Sampling error and its propagation

2024-10-12

Introduction

Uncertainty in the individual elements of a matrix population model (MPM) can propagate, affecting the accuracy of metrics derived from the model, such as population growth rate, generation time, etc.

One approach to estimate this uncertainty is parametric bootstrapping, which generates a sampling distribution for the matrix model based on assumptions about the underlying demographic processes and uncertainties in individual matrix elements. For example, reproductive output can be modelled as a Poisson-distributed process, suitable for count-based data, while survival can be represented by a binomial distribution, reflecting the probability of individual survival.

The compute_ci function estimates a 95% confidence interval (95% CI) for any MPM-derived metric by generating a sampling distribution through resampling based on the given assumptions. The 95% CI is derived from the 2.5th and 97.5th percentiles of this distribution, where a narrower interval indicates greater precision.
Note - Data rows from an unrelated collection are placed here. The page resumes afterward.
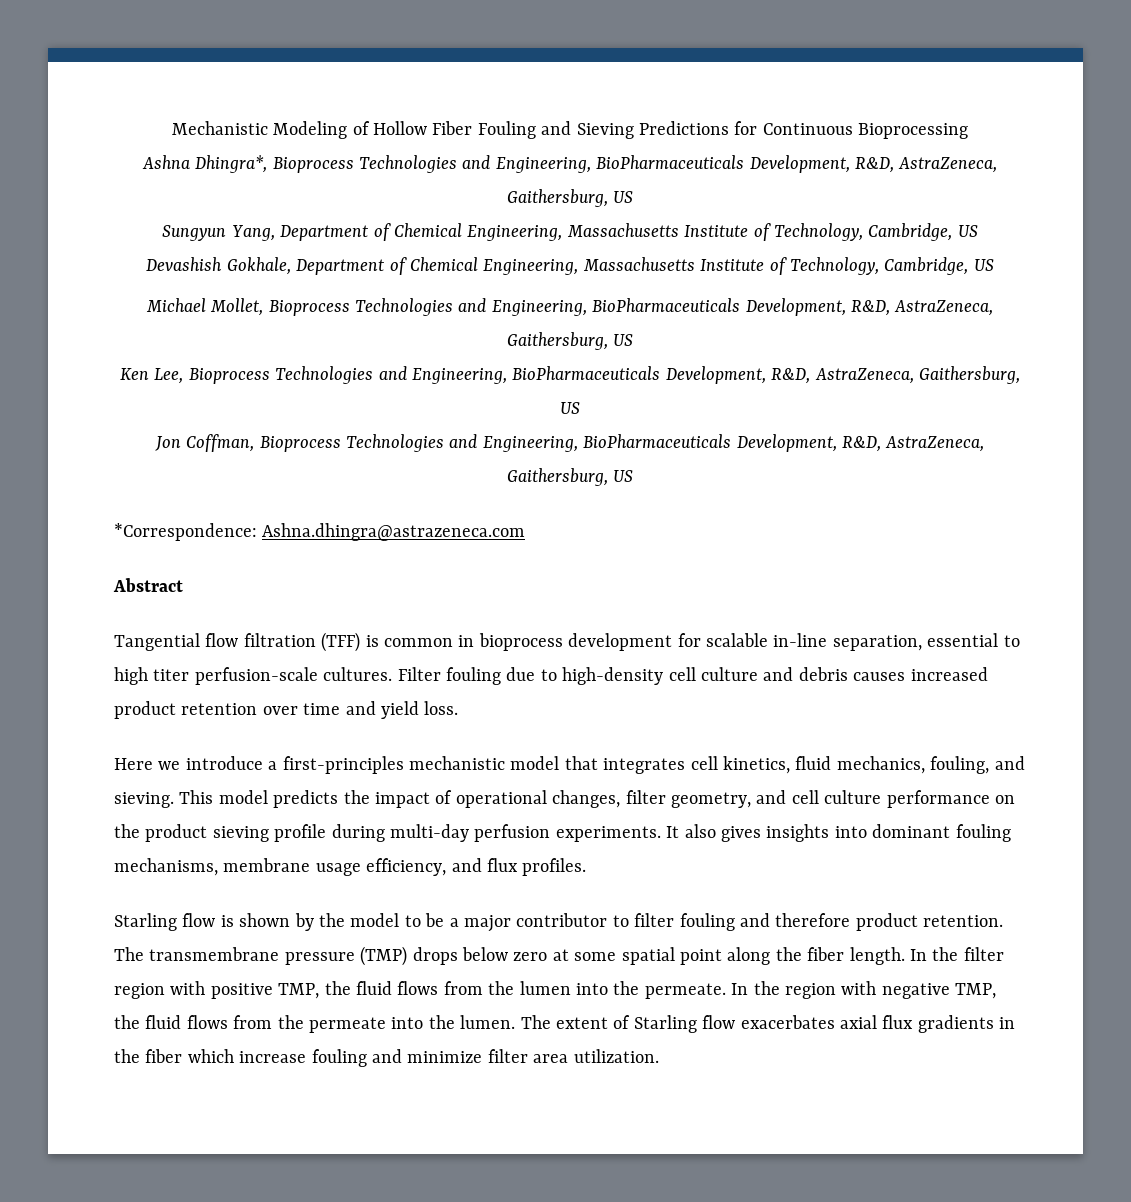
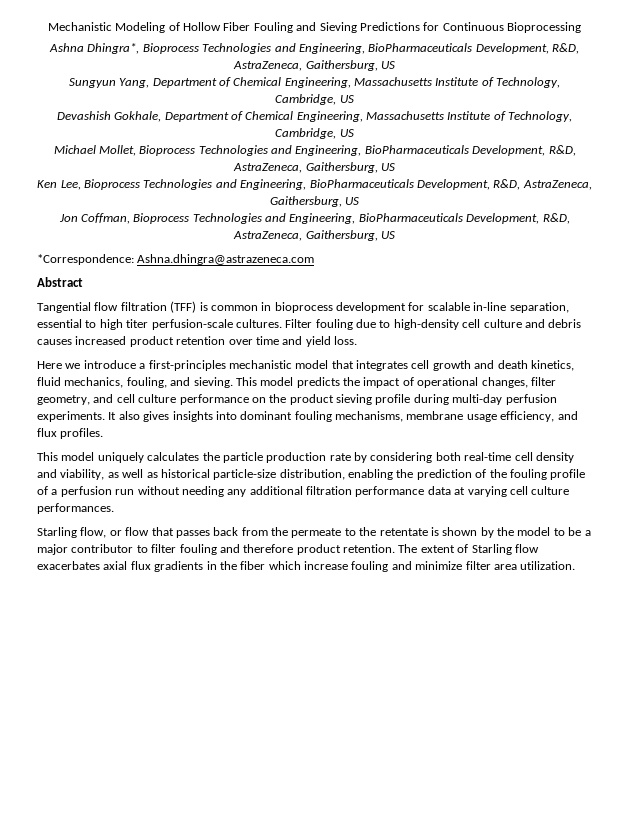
- Here we introduce a first-principles mechanistic model that integrates cell kinetics, fluid mechanics, fouling, and sieving.
+ Here we introduce a first-principles mechanistic model that integrates cell growth and death kinetics, fluid mechanics, fouling, and sieving.
- Starling flow is shown by the model to be a major contributor to filter fouling and therefore product retention.
+ This model uniquely calculates the particle production rate by considering both real-time cell density and viability, as well as historical particle-size distribution, enabling the prediction of the fouling profile of a perfusion run without needing any additional filtration performance data at varying cell culture performances.
+ Starling flow, or flow that passes back from the permeate to the retentate is shown by the model to be a major contributor to filter fouling and therefore product retention.
- The transmembrane pressure (TMP) drops below zero at some spatial point along the fiber length. In the filter region with positive TMP, the fluid flows from the lumen into the permeate. In the region with negative TMP, the fluid flows from the permeate into the lumen. The extent of Starling flow exacerbates axial flux gradients in the fiber which increase fouling and minimize filter area utilization.
+ The extent of Starling flow exacerbates axial flux gradients in the fiber which increase fouling and minimize filter area utilization.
The width and shape of the sampling distribution are influenced by several factors, including the sample size used for estimating matrix elements, the matrix model’s structure, the assumptions underlying the compute_ci function, and the distribution of uncertainties across matrix elements. To accurately assess the precision of MPM estimates, it is necessary to consider these factors when interpreting the results.

The following examples show how to use these functions.

Aims

The purpose of this vignette is to illustrate how to use mpmsim to assess and estimate sampling error in MPMs and how this uncertainty propagates into derived metrics. This approach is useful for several reasons, including:

Estimate 95% Confidence Intervals

We can estimate the 95% CI for any metric derived from a matrix population model. In this example, we focus on the population growth rate, \(\lambda\).

Consider a matrix model A, which is composed of submatrices U (survival/growth) and F (sexual reproduction), such that A = U + F.

The methods require that the matrix model be split into its component submatrices because the underlying processes are governed by distributions with different statistical properties: individual survival is treated as a binary process (0 = dies, 1 = survives), whereas individual reproduction follows a Poisson distribution.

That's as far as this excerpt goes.